EXERCISE AIM - Records follow. Select each line holding "نمنح".

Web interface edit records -

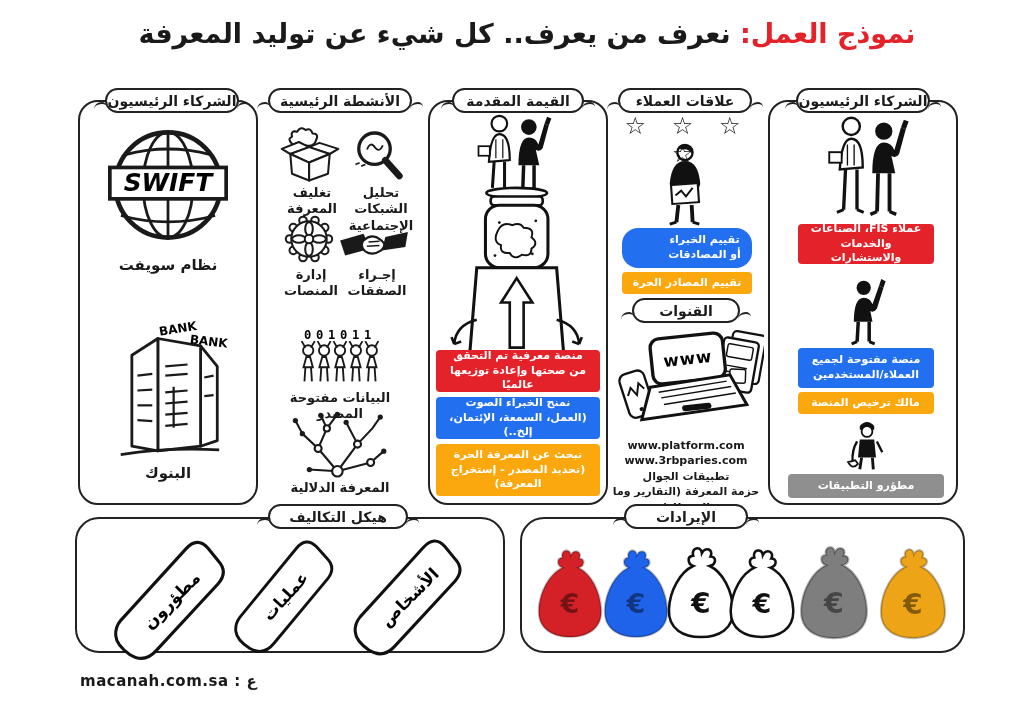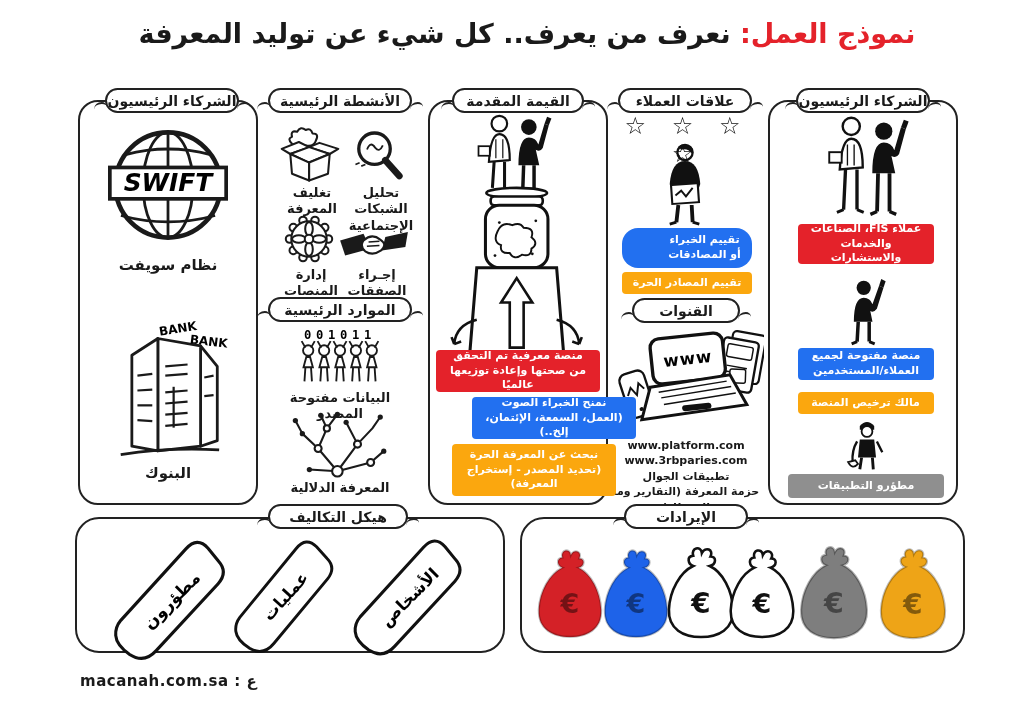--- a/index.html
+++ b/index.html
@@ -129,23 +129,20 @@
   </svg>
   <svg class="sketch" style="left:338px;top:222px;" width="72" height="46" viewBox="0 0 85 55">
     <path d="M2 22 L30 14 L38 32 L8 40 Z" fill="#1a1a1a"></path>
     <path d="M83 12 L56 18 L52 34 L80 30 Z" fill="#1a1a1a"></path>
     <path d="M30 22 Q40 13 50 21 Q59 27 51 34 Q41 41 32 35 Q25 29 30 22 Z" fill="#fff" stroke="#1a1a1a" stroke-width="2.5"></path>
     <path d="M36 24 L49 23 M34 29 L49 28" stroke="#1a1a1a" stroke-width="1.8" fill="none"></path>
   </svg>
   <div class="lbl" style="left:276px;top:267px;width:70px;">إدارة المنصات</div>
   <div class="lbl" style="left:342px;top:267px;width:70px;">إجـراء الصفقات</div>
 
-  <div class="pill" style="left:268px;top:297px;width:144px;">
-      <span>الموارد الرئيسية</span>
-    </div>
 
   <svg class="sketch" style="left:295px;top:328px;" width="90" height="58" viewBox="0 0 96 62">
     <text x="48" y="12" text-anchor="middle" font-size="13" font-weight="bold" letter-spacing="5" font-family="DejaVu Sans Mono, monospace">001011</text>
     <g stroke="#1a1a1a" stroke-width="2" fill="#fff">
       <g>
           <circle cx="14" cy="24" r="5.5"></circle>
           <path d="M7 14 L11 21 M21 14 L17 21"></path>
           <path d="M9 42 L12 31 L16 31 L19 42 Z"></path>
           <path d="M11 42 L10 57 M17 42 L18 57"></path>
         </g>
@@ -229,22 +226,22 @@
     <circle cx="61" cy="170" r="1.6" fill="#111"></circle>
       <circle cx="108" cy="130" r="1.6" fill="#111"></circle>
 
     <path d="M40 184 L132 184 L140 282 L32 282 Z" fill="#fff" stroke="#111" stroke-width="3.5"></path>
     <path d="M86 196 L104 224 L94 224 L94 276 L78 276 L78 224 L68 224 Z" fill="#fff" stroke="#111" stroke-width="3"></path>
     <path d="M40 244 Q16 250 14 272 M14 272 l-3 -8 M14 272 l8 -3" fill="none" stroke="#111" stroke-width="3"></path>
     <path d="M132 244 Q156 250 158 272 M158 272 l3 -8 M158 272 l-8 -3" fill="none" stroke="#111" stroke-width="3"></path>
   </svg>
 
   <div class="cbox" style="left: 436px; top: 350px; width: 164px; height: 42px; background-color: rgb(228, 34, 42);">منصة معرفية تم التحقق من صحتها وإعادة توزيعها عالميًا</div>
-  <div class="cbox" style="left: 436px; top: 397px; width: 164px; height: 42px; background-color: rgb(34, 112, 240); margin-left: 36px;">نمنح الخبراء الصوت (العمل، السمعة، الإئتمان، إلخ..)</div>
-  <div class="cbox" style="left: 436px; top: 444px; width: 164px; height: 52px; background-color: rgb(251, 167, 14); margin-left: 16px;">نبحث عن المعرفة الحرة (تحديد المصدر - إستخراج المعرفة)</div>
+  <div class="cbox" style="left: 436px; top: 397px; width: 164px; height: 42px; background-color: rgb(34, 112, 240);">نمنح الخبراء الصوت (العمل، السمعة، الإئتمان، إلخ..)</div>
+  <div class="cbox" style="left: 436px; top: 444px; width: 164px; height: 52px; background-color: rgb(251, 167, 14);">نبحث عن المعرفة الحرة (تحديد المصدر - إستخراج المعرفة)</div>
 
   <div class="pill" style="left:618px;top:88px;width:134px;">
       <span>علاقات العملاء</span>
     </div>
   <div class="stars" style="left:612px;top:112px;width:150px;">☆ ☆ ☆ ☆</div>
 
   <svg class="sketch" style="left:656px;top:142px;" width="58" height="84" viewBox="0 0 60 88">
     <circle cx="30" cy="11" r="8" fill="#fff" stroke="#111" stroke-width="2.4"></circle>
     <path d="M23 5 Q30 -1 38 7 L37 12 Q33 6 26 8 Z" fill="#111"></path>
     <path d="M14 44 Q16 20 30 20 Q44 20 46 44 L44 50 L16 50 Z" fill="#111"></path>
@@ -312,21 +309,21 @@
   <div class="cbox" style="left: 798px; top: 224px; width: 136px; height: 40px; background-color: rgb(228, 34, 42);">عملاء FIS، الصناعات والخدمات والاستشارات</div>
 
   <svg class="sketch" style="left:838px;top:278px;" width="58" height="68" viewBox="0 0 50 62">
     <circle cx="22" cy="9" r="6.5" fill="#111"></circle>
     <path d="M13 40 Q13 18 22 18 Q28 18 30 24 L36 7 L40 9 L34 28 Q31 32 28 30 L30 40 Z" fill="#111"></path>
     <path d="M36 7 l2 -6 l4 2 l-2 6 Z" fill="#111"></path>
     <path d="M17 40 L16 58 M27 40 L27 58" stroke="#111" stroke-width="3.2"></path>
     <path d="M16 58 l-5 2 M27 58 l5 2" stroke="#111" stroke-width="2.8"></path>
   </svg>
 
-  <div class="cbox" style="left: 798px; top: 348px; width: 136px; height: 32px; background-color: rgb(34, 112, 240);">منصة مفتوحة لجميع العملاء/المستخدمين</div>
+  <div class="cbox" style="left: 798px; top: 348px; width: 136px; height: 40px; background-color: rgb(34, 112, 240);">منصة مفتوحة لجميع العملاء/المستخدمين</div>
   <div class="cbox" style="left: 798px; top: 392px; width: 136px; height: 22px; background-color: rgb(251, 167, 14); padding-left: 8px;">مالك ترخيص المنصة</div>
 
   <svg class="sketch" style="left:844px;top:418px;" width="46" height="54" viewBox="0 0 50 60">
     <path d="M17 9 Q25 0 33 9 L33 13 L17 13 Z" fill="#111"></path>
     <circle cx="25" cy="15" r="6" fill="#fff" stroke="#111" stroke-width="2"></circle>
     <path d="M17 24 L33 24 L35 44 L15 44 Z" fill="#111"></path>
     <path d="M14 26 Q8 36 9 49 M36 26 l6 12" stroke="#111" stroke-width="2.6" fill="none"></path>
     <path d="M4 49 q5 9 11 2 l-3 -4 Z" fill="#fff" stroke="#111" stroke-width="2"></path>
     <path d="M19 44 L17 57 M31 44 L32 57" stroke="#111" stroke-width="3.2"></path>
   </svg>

* * *

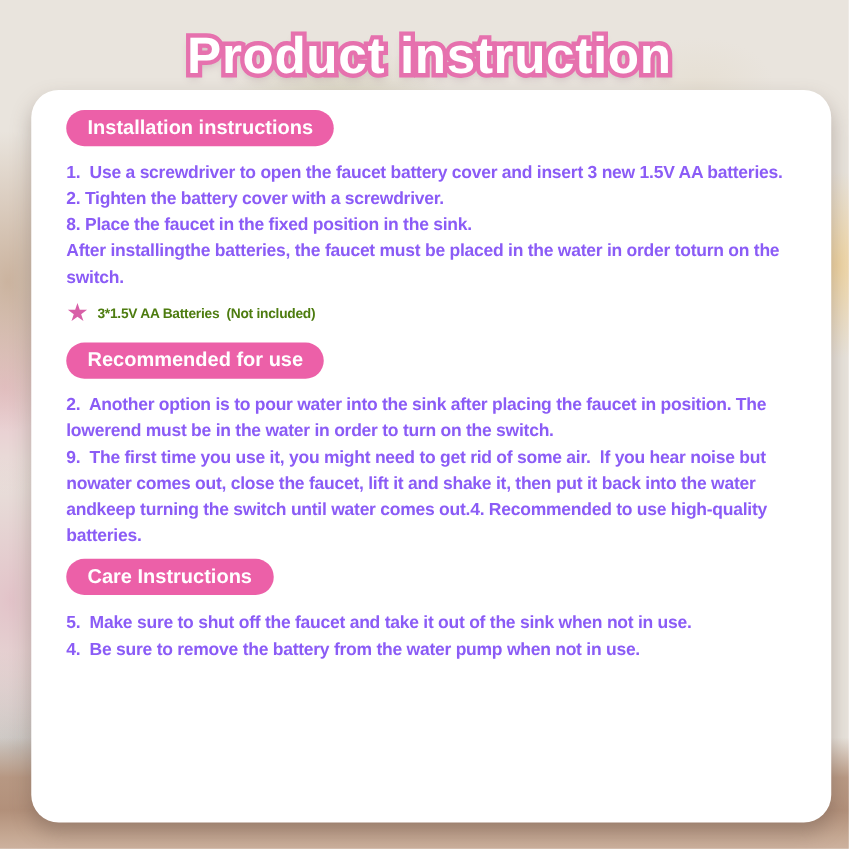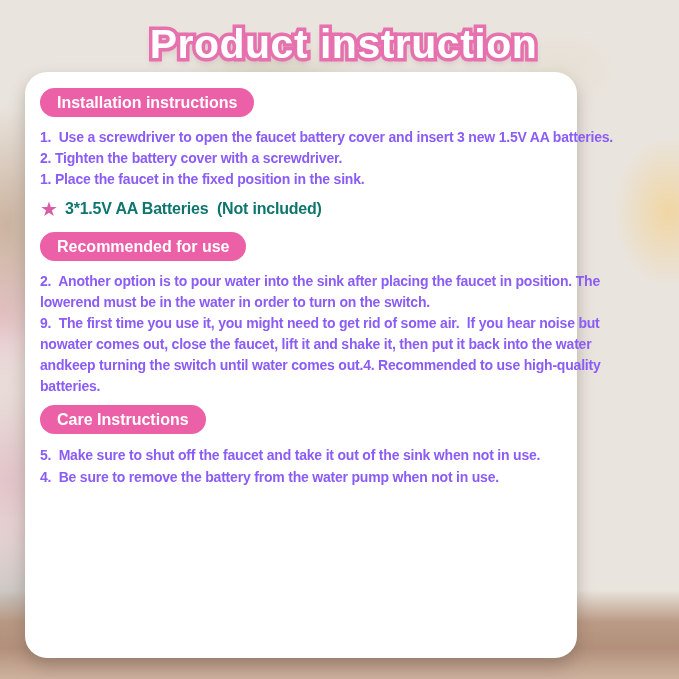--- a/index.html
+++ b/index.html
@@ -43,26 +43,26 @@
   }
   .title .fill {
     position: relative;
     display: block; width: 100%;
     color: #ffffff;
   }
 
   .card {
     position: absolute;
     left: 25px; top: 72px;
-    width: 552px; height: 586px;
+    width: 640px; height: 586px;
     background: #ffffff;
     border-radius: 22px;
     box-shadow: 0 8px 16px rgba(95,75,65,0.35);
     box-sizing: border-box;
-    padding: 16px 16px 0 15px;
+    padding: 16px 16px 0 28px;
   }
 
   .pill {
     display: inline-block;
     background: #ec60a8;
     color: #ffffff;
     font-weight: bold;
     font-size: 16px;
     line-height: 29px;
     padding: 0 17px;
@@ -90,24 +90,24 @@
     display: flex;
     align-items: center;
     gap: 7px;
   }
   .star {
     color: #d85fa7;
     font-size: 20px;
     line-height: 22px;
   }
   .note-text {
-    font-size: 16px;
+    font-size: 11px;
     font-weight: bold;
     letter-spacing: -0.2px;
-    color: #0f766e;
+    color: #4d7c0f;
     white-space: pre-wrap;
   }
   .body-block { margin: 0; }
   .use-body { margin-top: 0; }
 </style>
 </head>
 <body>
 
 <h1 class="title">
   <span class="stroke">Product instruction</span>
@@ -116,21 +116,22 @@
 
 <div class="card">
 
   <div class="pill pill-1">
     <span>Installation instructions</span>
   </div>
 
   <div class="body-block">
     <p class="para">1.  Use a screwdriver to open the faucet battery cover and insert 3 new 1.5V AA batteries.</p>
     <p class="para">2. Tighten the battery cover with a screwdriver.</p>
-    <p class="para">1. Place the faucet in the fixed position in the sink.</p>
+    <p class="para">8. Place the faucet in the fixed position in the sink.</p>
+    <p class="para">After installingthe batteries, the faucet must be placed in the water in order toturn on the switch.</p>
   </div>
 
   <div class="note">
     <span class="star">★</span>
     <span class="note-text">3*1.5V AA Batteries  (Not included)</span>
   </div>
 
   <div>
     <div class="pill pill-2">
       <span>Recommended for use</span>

ANSWER FOR THE TASK -
-  <div class="cbox" style="left: 436px; top: 397px; width: 164px; height: 42px; background-color: rgb(34, 112, 240); margin-left: 36px;">نمنح الخبراء الصوت (العمل، السمعة، الإئتمان، إلخ..)</div>
+  <div class="cbox" style="left: 436px; top: 397px; width: 164px; height: 42px; background-color: rgb(34, 112, 240);">نمنح الخبراء الصوت (العمل، السمعة، الإئتمان، إلخ..)</div>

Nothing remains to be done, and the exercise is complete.